┏━━

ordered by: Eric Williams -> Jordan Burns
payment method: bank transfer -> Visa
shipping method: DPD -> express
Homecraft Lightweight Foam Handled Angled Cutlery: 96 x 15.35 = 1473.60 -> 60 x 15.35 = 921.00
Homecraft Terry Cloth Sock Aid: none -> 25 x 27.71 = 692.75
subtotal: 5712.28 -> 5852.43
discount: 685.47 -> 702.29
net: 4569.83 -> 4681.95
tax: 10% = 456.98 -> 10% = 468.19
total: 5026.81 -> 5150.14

┗━━
┏━━

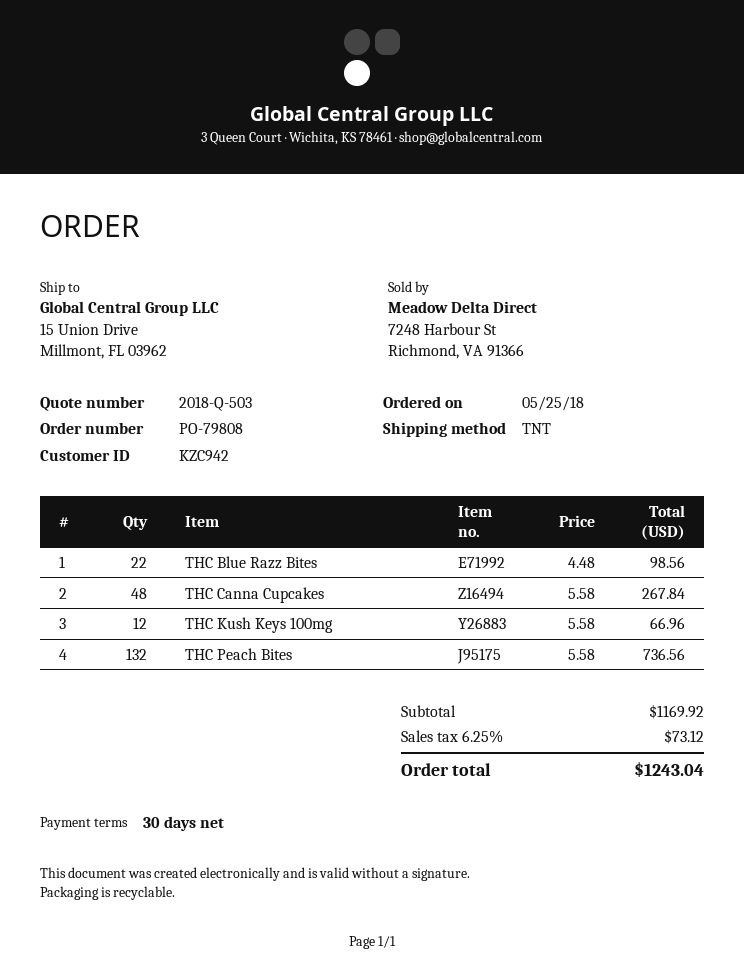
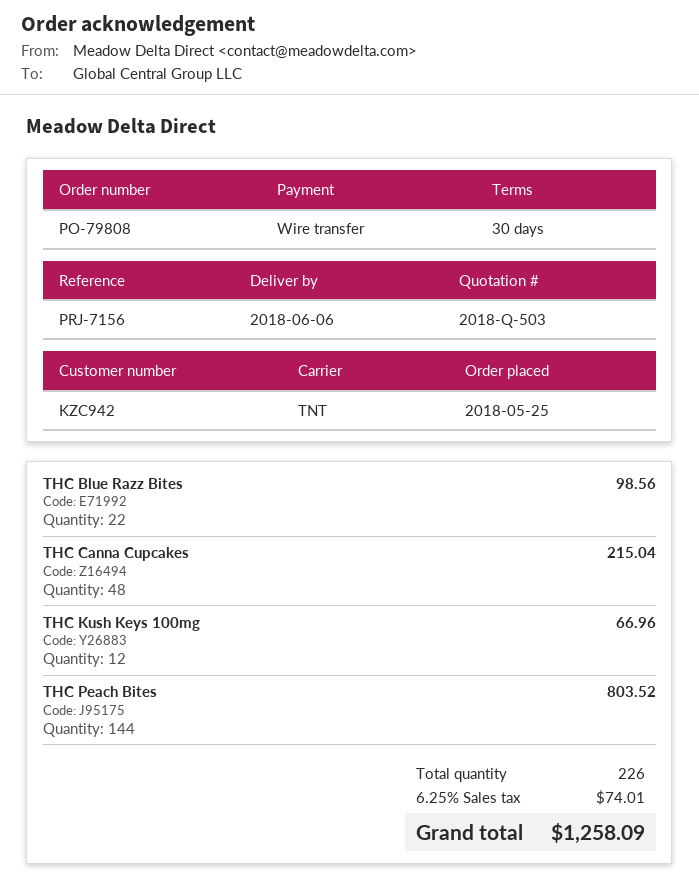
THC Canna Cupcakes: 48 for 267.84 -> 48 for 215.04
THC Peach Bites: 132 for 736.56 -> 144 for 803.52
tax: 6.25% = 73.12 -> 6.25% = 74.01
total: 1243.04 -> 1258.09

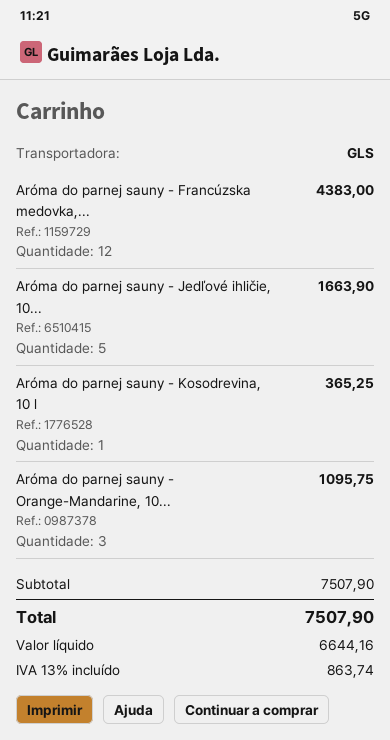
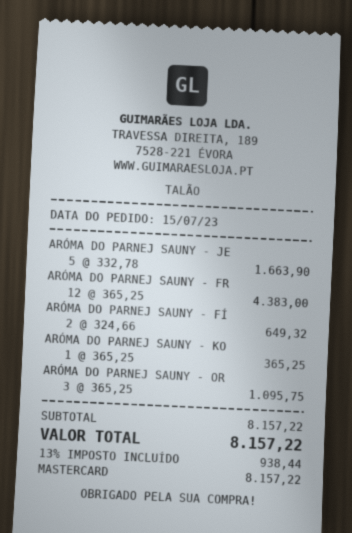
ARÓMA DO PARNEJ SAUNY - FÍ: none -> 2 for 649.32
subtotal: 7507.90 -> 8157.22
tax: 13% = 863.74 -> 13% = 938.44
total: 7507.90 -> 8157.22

┗━━
┏━━

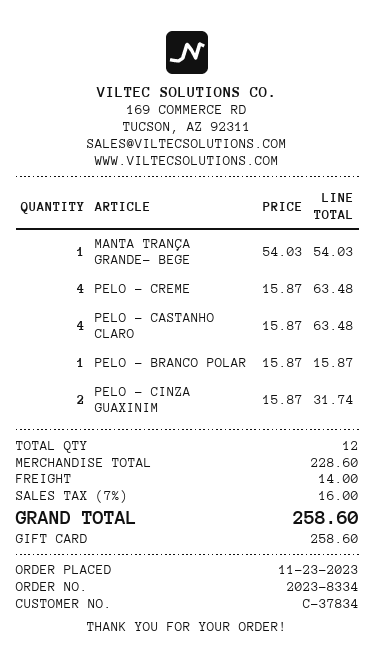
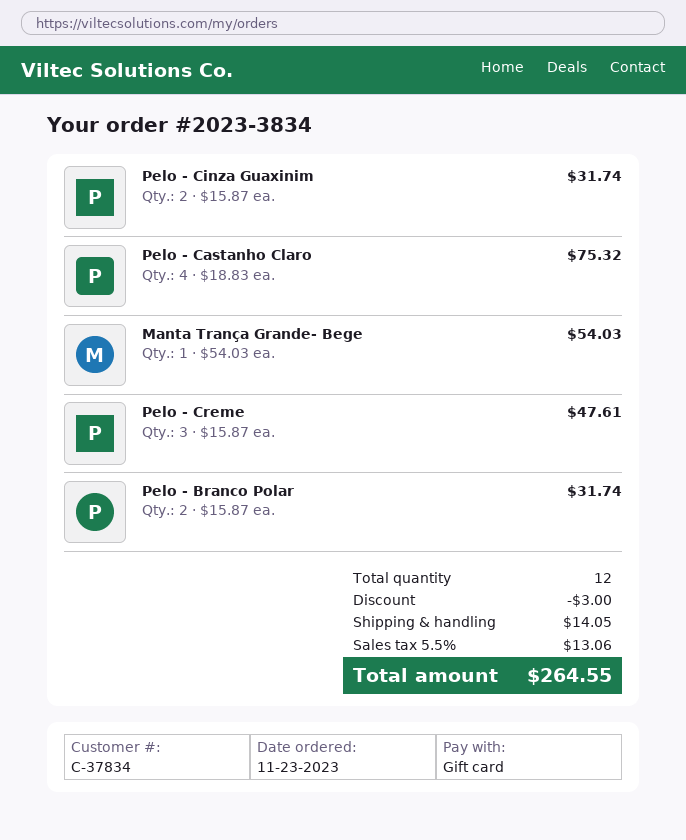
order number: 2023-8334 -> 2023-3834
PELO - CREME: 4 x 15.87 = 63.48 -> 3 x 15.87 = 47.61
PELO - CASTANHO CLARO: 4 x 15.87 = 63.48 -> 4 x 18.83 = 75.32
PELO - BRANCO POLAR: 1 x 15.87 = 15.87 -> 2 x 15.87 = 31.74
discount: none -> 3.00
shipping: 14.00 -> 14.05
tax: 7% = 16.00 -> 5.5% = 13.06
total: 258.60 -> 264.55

┗━━

-- What the exercise asks --
As the answer, set down only the lines from the data above between the one holding "ordered by: Eric Williams -> Jordan Burns" and the one holding "subtotal: 5712.28 -> 5852.43", inclusive, exactly as they read.

-- Exercise output --
ordered by: Eric Williams -> Jordan Burns
payment method: bank transfer -> Visa
shipping method: DPD -> express
Homecraft Lightweight Foam Handled Angled Cutlery: 96 x 15.35 = 1473.60 -> 60 x 15.35 = 921.00
Homecraft Terry Cloth Sock Aid: none -> 25 x 27.71 = 692.75
subtotal: 5712.28 -> 5852.43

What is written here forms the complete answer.